#### [Directions for this task]
Below are the records; retype each one exactly.

#### [Data for analysis]
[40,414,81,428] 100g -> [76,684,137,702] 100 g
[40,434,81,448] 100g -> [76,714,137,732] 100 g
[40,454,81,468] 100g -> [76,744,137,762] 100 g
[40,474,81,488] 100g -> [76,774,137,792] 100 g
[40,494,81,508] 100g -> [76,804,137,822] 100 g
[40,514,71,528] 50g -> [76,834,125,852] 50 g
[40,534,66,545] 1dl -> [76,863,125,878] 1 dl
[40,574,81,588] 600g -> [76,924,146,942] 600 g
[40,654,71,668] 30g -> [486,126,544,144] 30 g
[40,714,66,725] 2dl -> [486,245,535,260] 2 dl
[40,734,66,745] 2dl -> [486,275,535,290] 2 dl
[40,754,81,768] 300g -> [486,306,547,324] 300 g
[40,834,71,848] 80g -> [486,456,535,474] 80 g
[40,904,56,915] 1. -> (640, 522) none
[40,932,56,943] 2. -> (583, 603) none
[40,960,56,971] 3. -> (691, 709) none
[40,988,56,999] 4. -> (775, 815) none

#### [Finished exercise]
[40,414,81,428] 100g -> [76,684,137,702] 100 g
[40,434,81,448] 100g -> [76,714,137,732] 100 g
[40,454,81,468] 100g -> [76,744,137,762] 100 g
[40,474,81,488] 100g -> [76,774,137,792] 100 g
[40,494,81,508] 100g -> [76,804,137,822] 100 g
[40,514,71,528] 50g -> [76,834,125,852] 50 g
[40,534,66,545] 1dl -> [76,863,125,878] 1 dl
[40,574,81,588] 600g -> [76,924,146,942] 600 g
[40,654,71,668] 30g -> [486,126,544,144] 30 g
[40,714,66,725] 2dl -> [486,245,535,260] 2 dl
[40,734,66,745] 2dl -> [486,275,535,290] 2 dl
[40,754,81,768] 300g -> [486,306,547,324] 300 g
[40,834,71,848] 80g -> [486,456,535,474] 80 g
[40,904,56,915] 1. -> (640, 522) none
[40,932,56,943] 2. -> (583, 603) none
[40,960,56,971] 3. -> (691, 709) none
[40,988,56,999] 4. -> (775, 815) none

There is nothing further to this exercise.